American Catholic nun and advocate (born 1939)

Helen Prejean (/preɪˈʒɑːn/ pray-ZHAHN; born April 21, 1939) is an American Catholic religious sister and a leading advocate for the abolition of the death penalty.

She is known for her best-selling book Dead Man Walking (1993) based on her experiences with two convicts on death row for whom she served as spiritual adviser before their executions. In her book, she explored the effects of the death penalty on everyone involved. The book was adapted as a 1995 film of the same name, starring Susan Sarandon as Prejean and Sean Penn; for her role, Sarandon won the Academy Award for Best Actress. It was also adapted as an opera by Jake Heggie and Terrence McNally, first produced in 2000 by the San Francisco Opera.

Prejean served as the National Chairperson of the National Coalition to Abolish the Death Penalty from 1993 to 1995. She helped establish The Moratorium Campaign, seeking an end to executions and conducting education on the death penalty. Prejean also founded the group SURVIVE to help families of victims of murder and related crimes.

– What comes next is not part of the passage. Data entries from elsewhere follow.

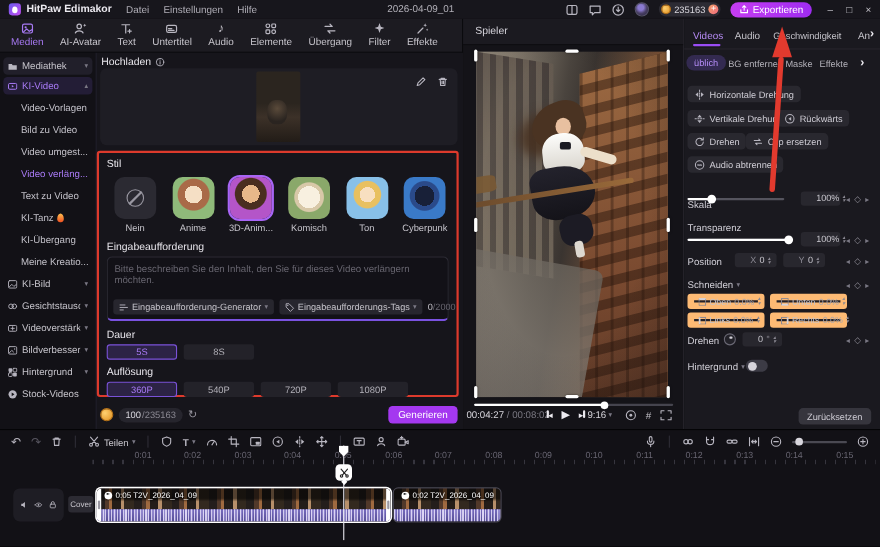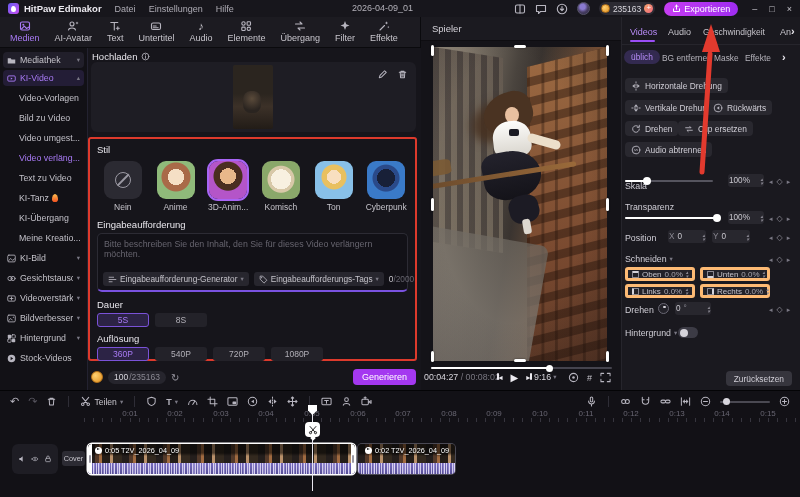"100%" .vbox { padding: 0 1px -> 0 14px }
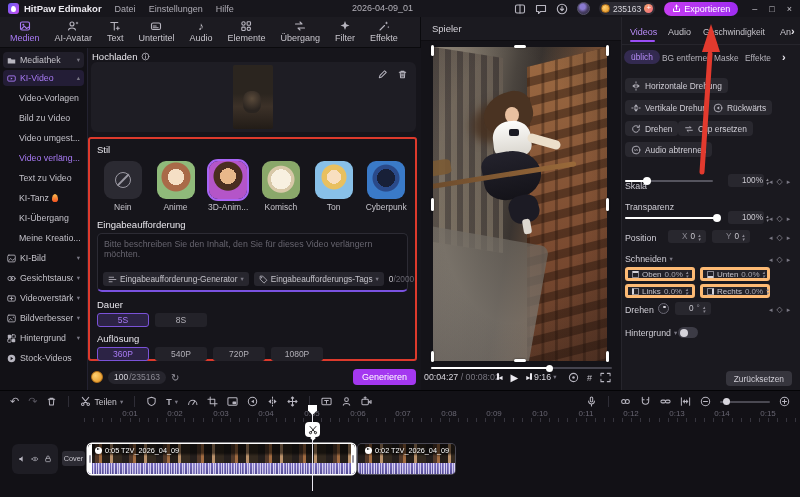"Oben" .cbox { border: 3px solid #fdba74 -> 6px solid #fdba74 }
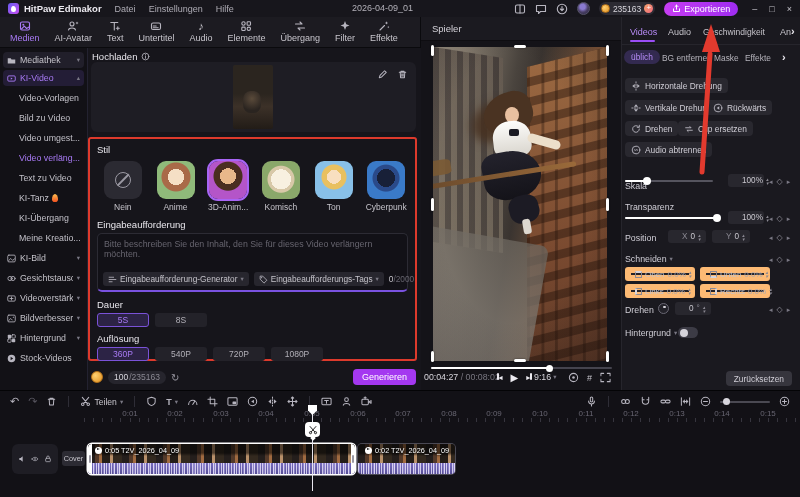"5S" .optbtn { width: 52px -> 64px }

==Early life and education==
Helen Prejean was born in Baton Rouge, Louisiana, the daughter of Augusta Mae (née Bourg; 1911–1993), a nurse, and Louis Sebastian Prejean (1893–1974), a lawyer. She joined the Sisters of Saint Joseph of Medaille in 1957.

In 1962, she received a Bachelor of Arts in English and Education from St. Mary's Dominican College, New Orleans, Louisiana. In 1973, she earned a Master of Arts in religious education from Saint Paul University, a Pontifical university federated with the University of Ottawa. She has been the Religious Education Director at St. Frances Cabrini Parish in New Orleans, the Formation Director for the Sisters of Saint Joseph of Medaille, and has taught junior and senior high school.

==Death row ministry==
Her efforts began in New Orleans, Louisiana, in 1981. In 1982 an acquaintance asked her to correspond with convicted murderer Elmo Patrick Sonnier, held on death row in the Louisiana State Penitentiary, known as Angola. Sonnier had been sentenced to death by electrocution. She visited Sonnier in prison and agreed to be his spiritual adviser in the months leading up to his execution. The experience gave Prejean greater insight into the process involved in executions, for the convict, families, and others in the prison, and she began speaking out against capital punishment. At the same time, she founded Survive, an organization devoted to counseling the families of victims of violence.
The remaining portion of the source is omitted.